As temperature rises, each isotopolog has a significant blue shift for the domain peak υ _⊥ , while the shoulder υ _|| shows no frequency shift. The simulated 2DIR spectra for each isotopologue are demonstrated in Fig. 2(b) . The signal of the unlabeled Trpzip2 shows a “Z”-shaped feature, consistent with the experiments, ^{[ 48 ]} which has been assigned as the feature of the β -hairpin. The 1635 cm ⁻¹ peak at 285 K blue-shifts to 1642 cm ⁻¹ at 350 K. The shoulder at 1660 cm ⁻¹ does not change as temperature increases, while the signal contour becomes more homogeneously broadened. Overall, the simulated temperature dependence of isotope-labeled FTIR and 2DIR spectroscopic features resembles the experimental observations. ^{[ 38 , 48 ]}

The temperature-dependent intensities of the isotope-labeled peaks are presented in Figs. 2(c) and 2(d) . The temperature-dependent intensity of each isotopolog in the linear absorption spectra presents significant and site-specific changes below 315 K, while above that a fairly concerted change is observed. This trend is more clearly observed for the intensity of isotope-shifted peaks in 2DIR spectra. ^{[ 38 ]} A similar phenomenon is also experimentally observed with the concerted change starting at 326 K; ^{[ 48 ]} the temperature difference between experiment and simulation should be consistent with the deviation between melting points observed in the other. The change of local environments can be considered as an incentive to the changes of peak intensity. A collective conformational change at higher temperatures, similar to the stability analysis of the backbone hydrogen bond, was concluded by the concerted intensity variations for all isotope-labeled peaks after 315 K. ^{[ 38 ]}

Value of ellipticity reflects the environment fluctuation around the amide-I mode. Ellipticity of a peak in the 2DIR spectra can be calculated as E = ( σ ² − Γ ² )/( σ ² + Γ ² ), ^{[ 85 , 86 ]} in which the diagonal line-width σ reflects inhomogeneous broadening, and the antidiagonal width Γ reflects the homogeneous broadening. Temperature-dependent ellipticities of the isotope-shifted peaks in the 2DIR spectra of different isotopologs were demonstrated in Fig. 3 . A clear drop in ellipticity is observed for the isotopologs of mid-strand mode related peaks Mid-D and Mid-3, which indicates that the mid-strand mode becomes more homogeneously broadened as temperature increases. The peaks related to the ellipticities of the turn modes such as K8 and Turn-5, however, do not show significant changes with increasing temperature.

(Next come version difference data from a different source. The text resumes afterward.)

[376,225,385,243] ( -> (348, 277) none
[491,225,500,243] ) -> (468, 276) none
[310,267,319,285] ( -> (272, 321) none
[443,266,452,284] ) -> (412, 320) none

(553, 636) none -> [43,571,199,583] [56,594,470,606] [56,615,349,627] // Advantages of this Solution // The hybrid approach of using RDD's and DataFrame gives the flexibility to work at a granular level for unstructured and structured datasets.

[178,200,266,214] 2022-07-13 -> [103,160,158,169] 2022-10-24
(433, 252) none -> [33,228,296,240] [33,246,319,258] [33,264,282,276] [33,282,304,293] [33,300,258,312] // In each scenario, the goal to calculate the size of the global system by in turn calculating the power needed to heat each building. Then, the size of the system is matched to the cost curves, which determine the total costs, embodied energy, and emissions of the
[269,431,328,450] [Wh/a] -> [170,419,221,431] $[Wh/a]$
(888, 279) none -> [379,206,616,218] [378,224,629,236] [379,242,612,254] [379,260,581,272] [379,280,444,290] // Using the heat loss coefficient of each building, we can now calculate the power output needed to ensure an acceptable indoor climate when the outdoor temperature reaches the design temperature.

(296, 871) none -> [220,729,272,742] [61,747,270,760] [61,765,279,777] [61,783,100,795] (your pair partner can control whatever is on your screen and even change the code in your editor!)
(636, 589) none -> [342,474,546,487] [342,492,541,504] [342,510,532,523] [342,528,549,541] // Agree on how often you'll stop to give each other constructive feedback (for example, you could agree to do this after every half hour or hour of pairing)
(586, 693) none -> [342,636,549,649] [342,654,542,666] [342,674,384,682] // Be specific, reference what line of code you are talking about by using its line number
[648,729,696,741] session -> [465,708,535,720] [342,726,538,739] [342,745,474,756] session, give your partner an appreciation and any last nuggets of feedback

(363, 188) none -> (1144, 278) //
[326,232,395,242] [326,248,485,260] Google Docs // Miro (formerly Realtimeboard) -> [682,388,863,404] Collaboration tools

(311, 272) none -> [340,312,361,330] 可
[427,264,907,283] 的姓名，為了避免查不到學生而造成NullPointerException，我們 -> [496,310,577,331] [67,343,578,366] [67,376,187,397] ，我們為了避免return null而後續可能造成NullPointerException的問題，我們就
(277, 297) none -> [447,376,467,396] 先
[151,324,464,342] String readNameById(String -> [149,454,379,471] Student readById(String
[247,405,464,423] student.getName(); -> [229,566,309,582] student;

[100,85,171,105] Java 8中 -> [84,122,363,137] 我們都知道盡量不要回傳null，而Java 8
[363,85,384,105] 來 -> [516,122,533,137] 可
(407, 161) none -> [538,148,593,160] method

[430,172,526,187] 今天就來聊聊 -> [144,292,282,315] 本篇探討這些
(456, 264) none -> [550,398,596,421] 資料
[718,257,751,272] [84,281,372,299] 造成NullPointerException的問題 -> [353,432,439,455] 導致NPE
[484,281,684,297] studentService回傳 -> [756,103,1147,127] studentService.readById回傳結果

To further analyze the molecular origins of ellipticity differences, we analyze the static frequency distributions and time correlation functions of isotope-shifted frequencies for Mid-3 and Turn- 5. The time correlation function of Mid-3 decays faster with increasing temperature (118 fs vs 130 fs), while the time correlation function of Turn-5 decays at the same rate as the temperature rises; these should lead to the ellipticity drop. The static frequency distributions for both Mid-3 and Turn-5, however, show a small change as temperature increases. Similar to experimental observations, the intensities and ellipticities of the isotope-shifted peaks related to the mid-strand modes (Mid-3, Mid-D) show stronger temperature dependence compared with the turn modes, K8 and Turn-5; this suggests that Trpzip2 follows the “hydrogen-bonded centric” folding mechanism.

Fig. 3.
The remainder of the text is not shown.